According to local media reports, the storm was the largest to impact to this particular area and the U.S. Gulf Coast in decades, more so than recent damaging storms. Thankfully, it appears that large numbers of deaths did not occur. As we pen this blog, Louisiana officials have indicated 6 deaths tied to this hurricane.
Search and rescue efforts remain underway in the impacted regions. Upwards of 800,000 utility customers have lost electrical power. The U.S. Federal Emergency Agency’s (FEMA) storm response resources were already stretched to the maximum with the ongoing COVID-19 coronavirus outbreak among numerous U.S. states. And with the raging wildfires occurring across the State of California.
Local news reports have indicated that the initial storm surge of the storm was less than had been forecasted. The storm itself weakened to a Category-3 storm shortly after landfall and as of this morning is being classified as a tropical storm traversing the Southeast interior of the U.S. with forecasters expecting the storm to emerge off the U.S. northeast coastal region and move out to sea.
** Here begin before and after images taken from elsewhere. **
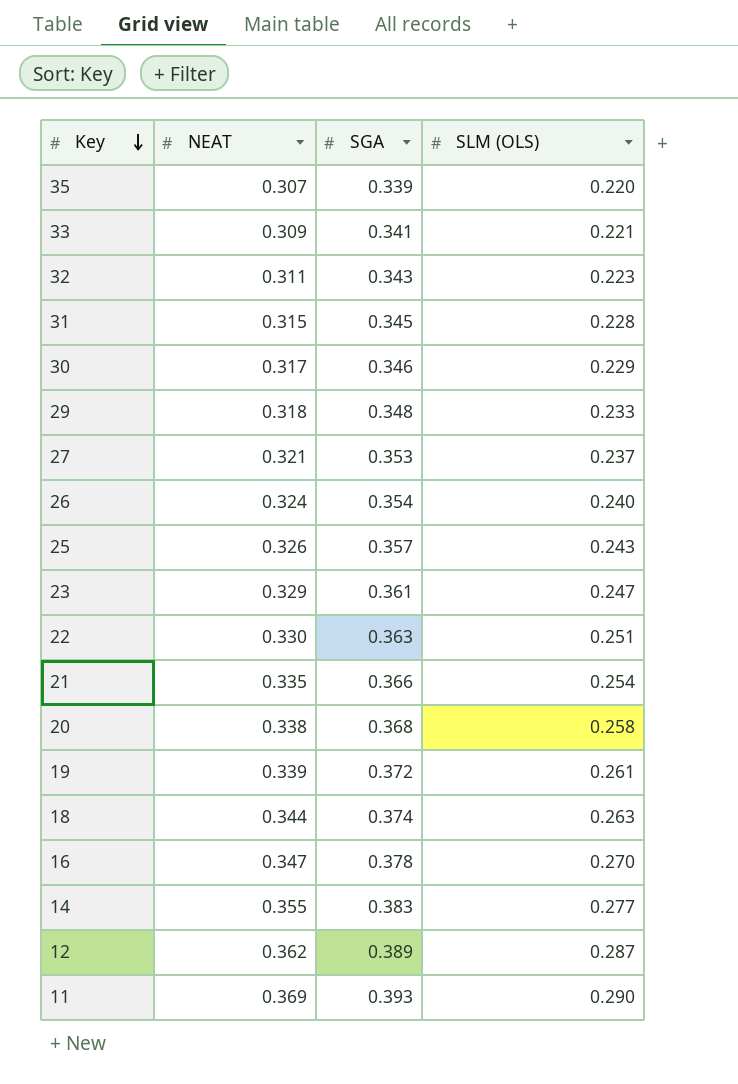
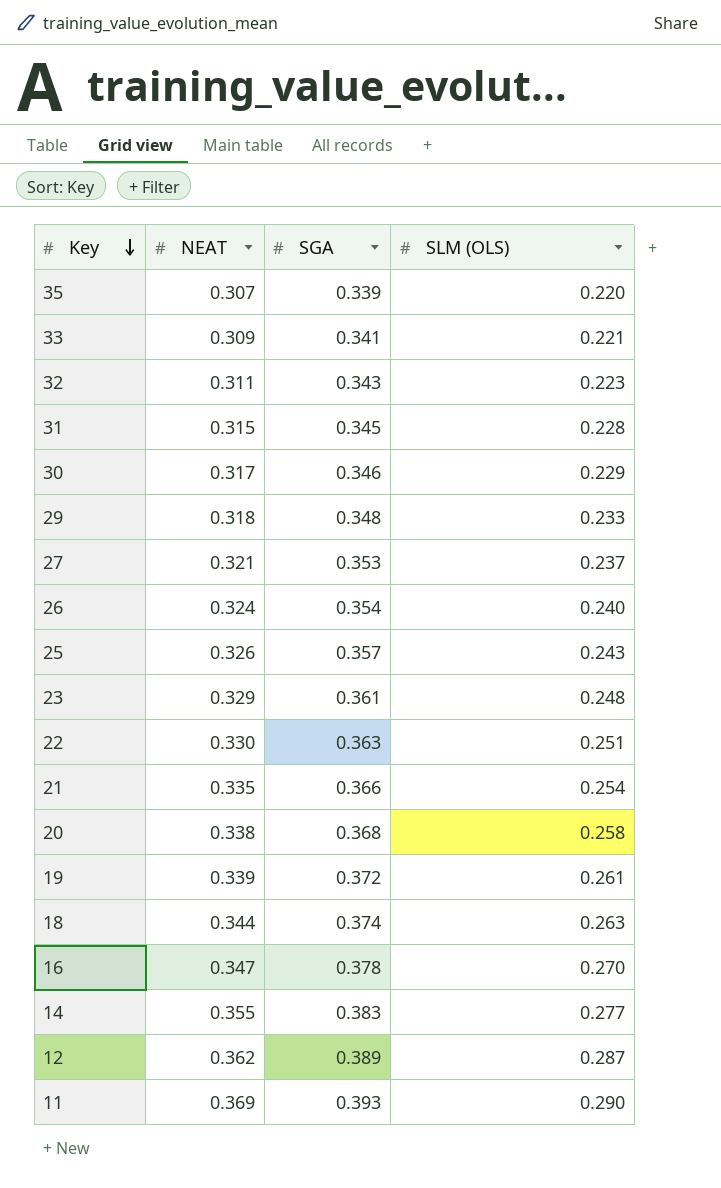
23 | SLM (OLS): 0.247 -> 0.248

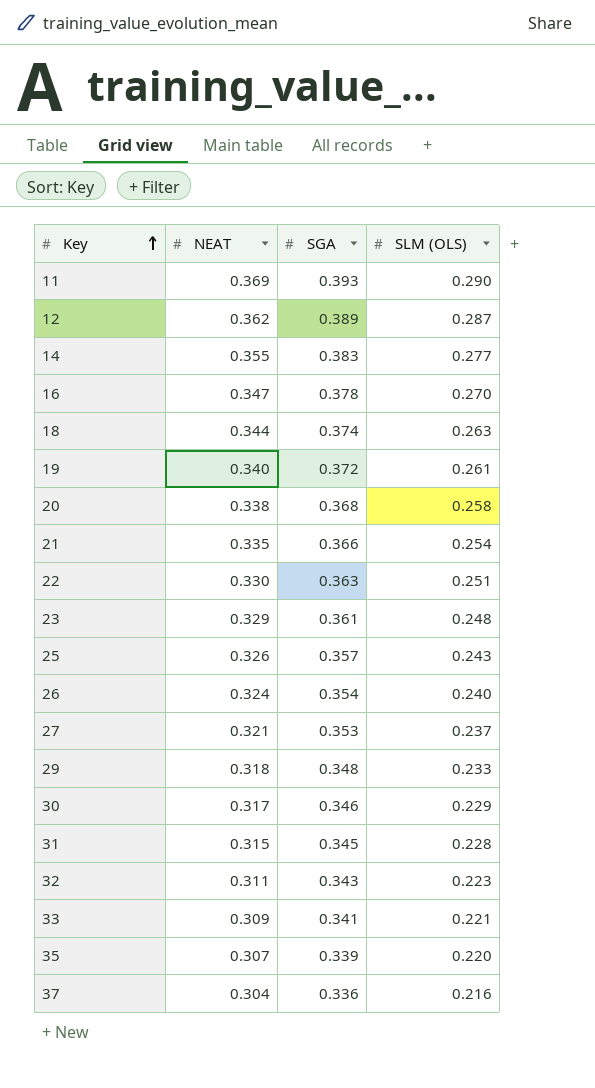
row order: Key descending -> Key ascending
19 | NEAT: 0.339 -> 0.340
row 37: none -> 0.304 | 0.336 | 0.216

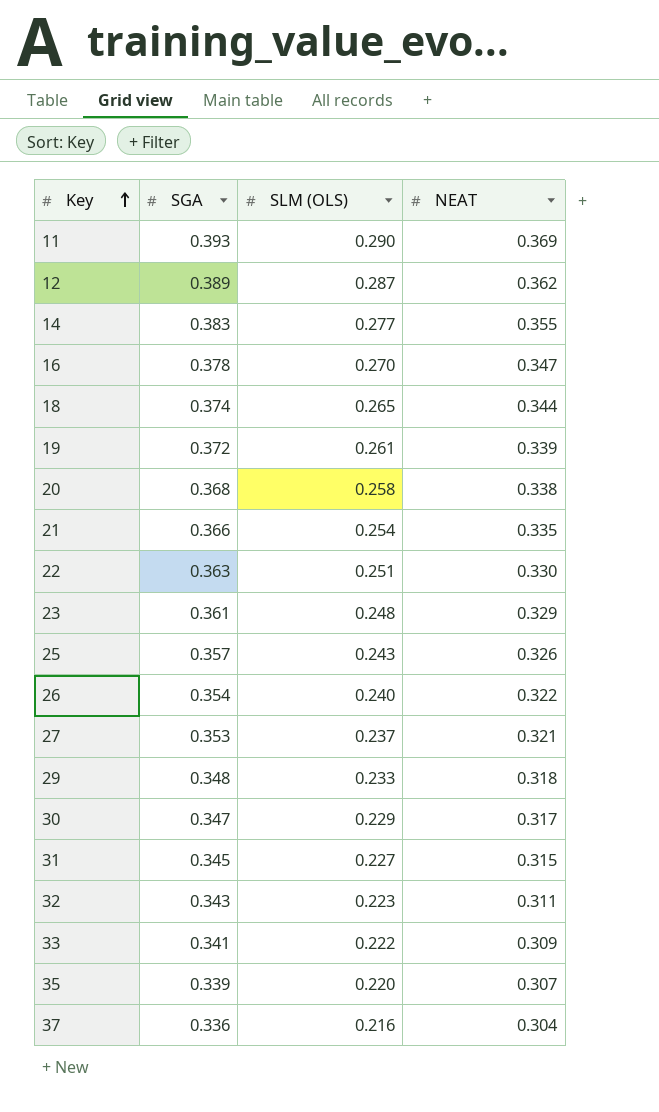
column NEAT | position: 2 -> 4
18 | SLM (OLS): 0.263 -> 0.265
19 | NEAT: 0.340 -> 0.339
26 | NEAT: 0.324 -> 0.322
30 | SGA: 0.346 -> 0.347
31 | SLM (OLS): 0.228 -> 0.227
33 | SLM (OLS): 0.221 -> 0.222

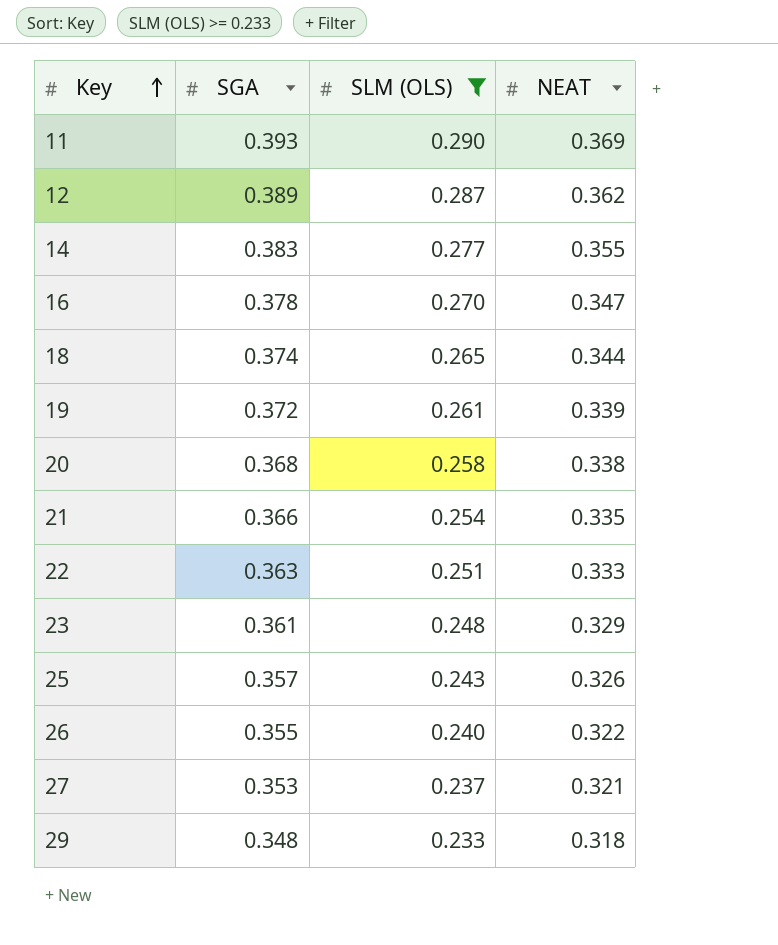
filter: none -> SLM (OLS) >= 0.233
22 | NEAT: 0.330 -> 0.333
26 | SGA: 0.354 -> 0.355

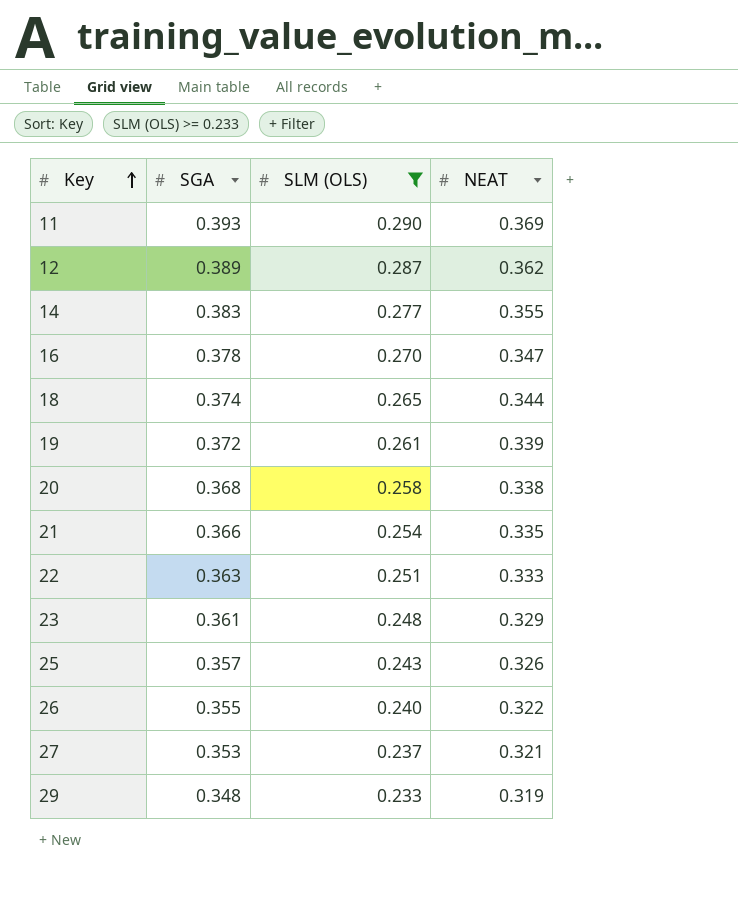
29 | NEAT: 0.318 -> 0.319

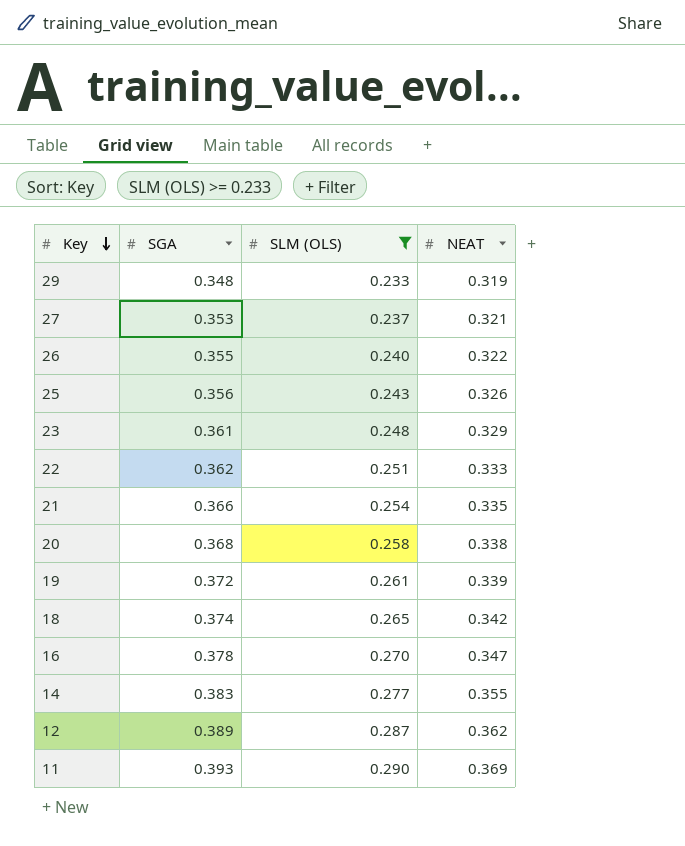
row order: Key ascending -> Key descending
25 | SGA: 0.357 -> 0.356
22 | SGA: 0.363 -> 0.362
18 | NEAT: 0.344 -> 0.342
According to reporting from The Wall Street Journal, the storm narrowly missed the heart of the Gulf Coast’s energy refining and chemicals production infrastructure.
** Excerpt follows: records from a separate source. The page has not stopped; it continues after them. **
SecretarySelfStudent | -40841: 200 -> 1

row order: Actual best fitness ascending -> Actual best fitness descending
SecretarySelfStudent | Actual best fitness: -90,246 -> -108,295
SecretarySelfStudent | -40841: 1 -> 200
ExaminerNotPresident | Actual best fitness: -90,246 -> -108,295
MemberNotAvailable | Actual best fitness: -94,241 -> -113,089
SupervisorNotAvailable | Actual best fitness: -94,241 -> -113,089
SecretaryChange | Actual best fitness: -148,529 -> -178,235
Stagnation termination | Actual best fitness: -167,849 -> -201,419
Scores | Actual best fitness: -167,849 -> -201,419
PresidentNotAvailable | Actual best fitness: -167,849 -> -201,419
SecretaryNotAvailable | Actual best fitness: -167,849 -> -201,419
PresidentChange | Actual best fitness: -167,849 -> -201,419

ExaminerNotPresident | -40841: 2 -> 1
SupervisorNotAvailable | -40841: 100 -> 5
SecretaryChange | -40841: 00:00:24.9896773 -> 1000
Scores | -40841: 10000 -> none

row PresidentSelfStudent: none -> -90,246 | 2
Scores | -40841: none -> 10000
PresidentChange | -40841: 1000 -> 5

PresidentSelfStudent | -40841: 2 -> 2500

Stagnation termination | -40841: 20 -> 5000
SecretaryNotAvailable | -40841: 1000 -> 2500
A chemical plant fire occurred near Lake Charles. The fire involved producer BioLab, which manufactures chemicals used in household cleaners and chlorine for pools and was extinguished Thursday night.
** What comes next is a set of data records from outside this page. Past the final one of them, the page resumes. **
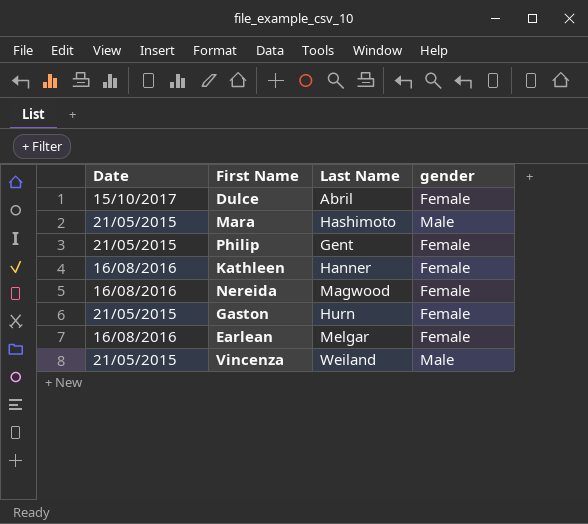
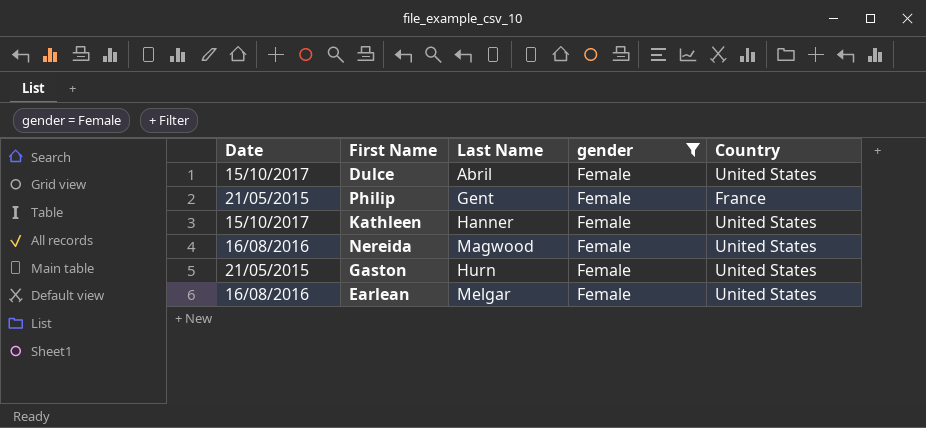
filter: none -> gender = Female
column Country | position: none -> 5
Kathleen | Date: 16/08/2016 -> 15/10/2017

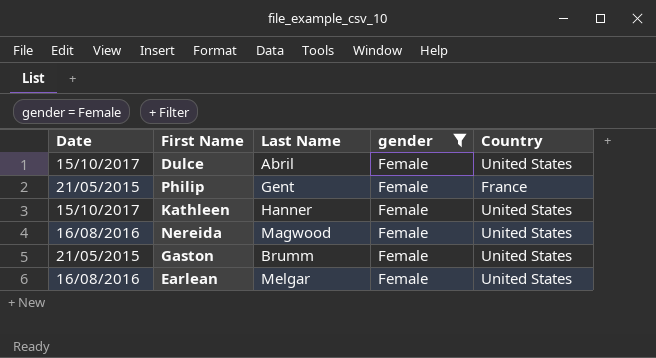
Gaston | Last Name: Hurn -> Brumm

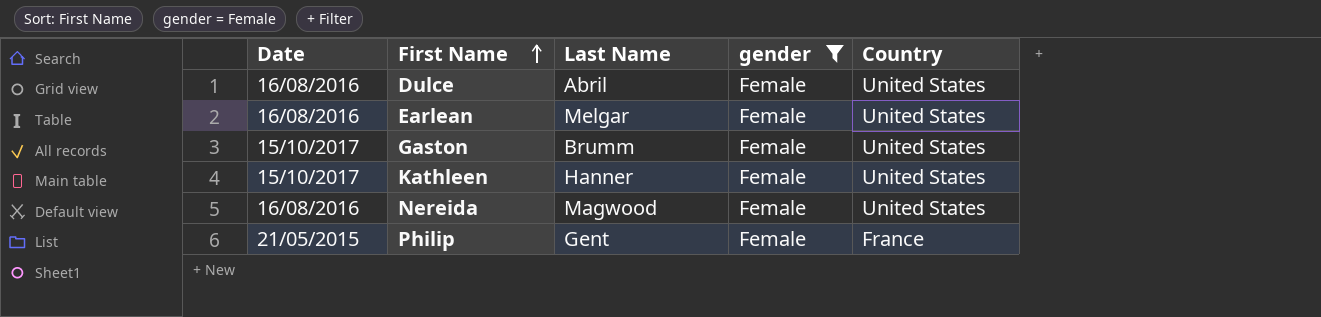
row order: none -> First Name ascending
Dulce | Date: 15/10/2017 -> 16/08/2016
Gaston | Date: 21/05/2015 -> 15/10/2017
In the Port Arthur Texas and Lake Charles Louisiana regions, various energy and chemical producers are assessing that state of overall damage to facilities.
As with storms of this magnitude, the complete assessment of any industry supply chain disruption usually comes after teams make a complete assessment, and since products produced in the impacted region are generally raw material for many other products, it will take further time for a full assessment.